2. The physical dimensions vary for each of the videos, which affects how
many words will fit on a line. Therefore, I also have three different
caption files (qt.txt).
3. I'd like to deliver the correct version of both the video and caption
text, based on user's bandwidth as detected by Quicktime (I don't want to
burden users with having to select the correct version).
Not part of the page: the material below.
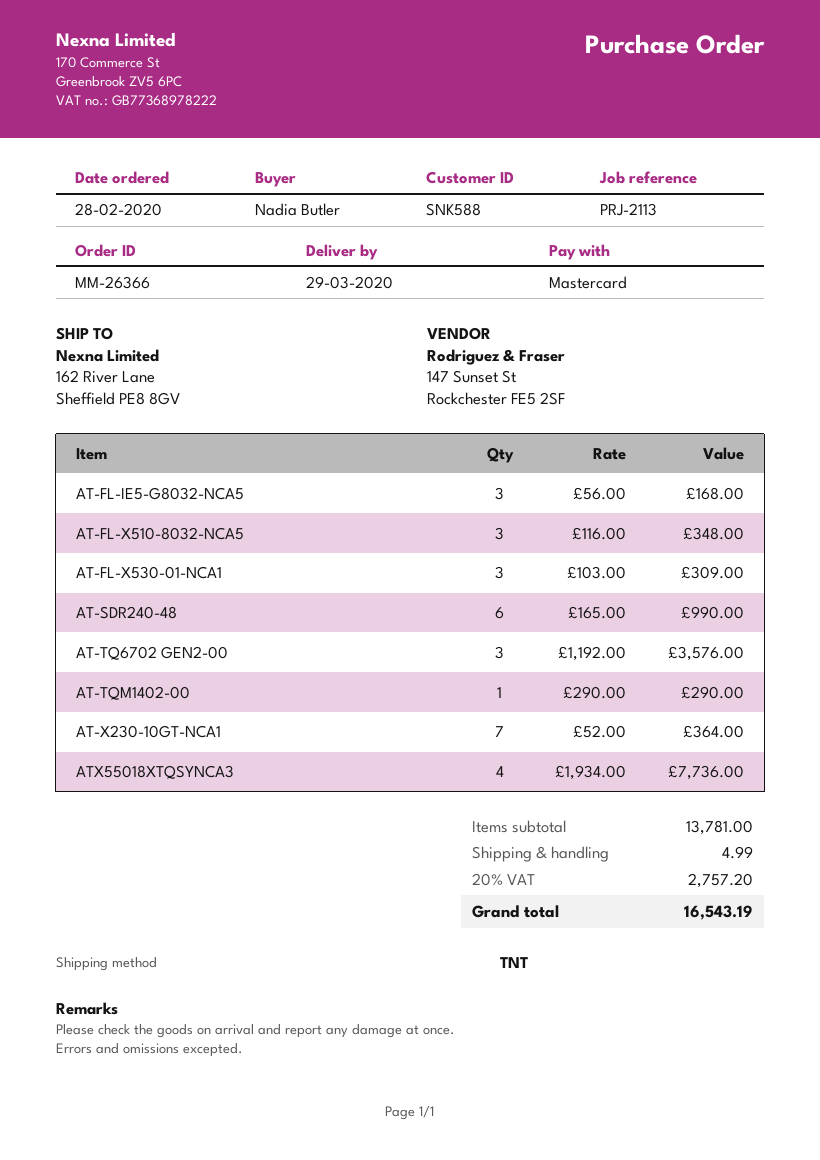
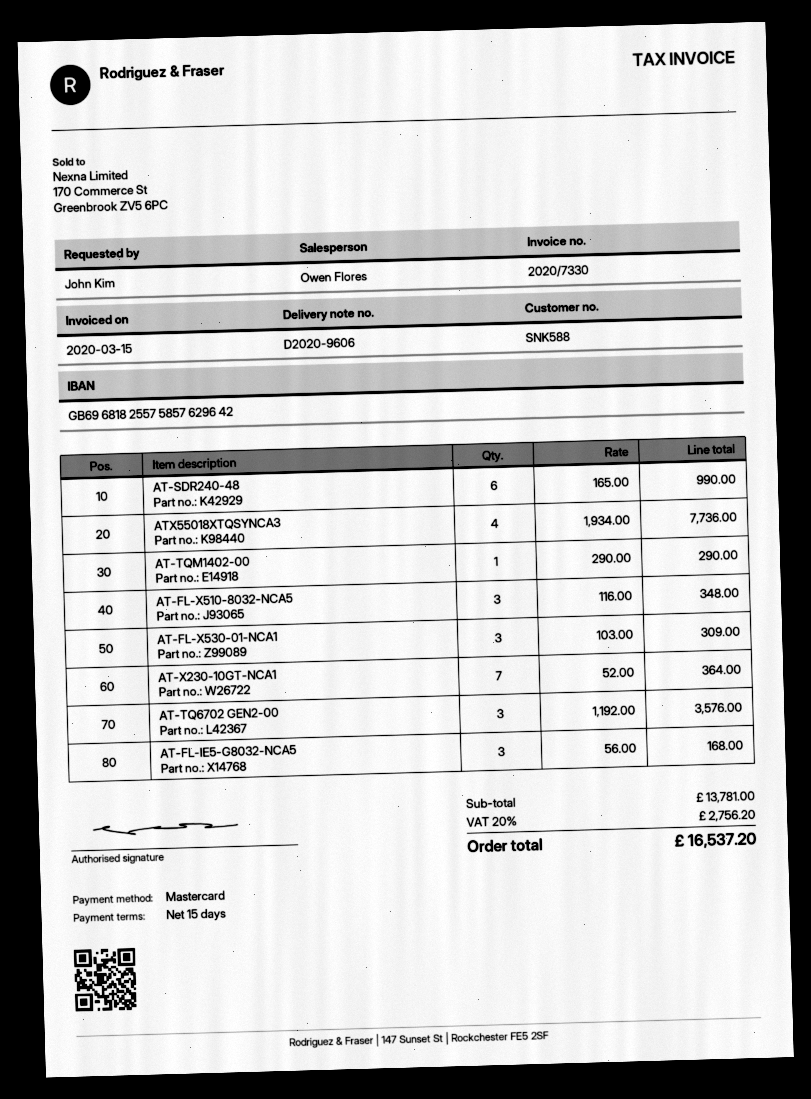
ordered by: Nadia Butler -> John Kim
shipping: 4.99 -> none
tax: 20% = 2757.20 -> 20% = 2756.20
total: 16543.19 -> 16537.20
I know that in the SMIL file, <switch> in combination with the
system-bitrate attribute allows me to present different objects for
different bitrates, but I'm not clear how best to use <switch>. Here's
pseudo-code for what I have currently:
<head>
<layout>
<switch>
<!-- define three <root-layout> elements, one for each system-bitrate -->
</switch>
<!-- define all possible regions with id's like "video_modem",
"video_high", etc.-->
</layout>
</head>
<body>
<par>
<switch>
<!--choice of <video> elements, one for each system-bitrate.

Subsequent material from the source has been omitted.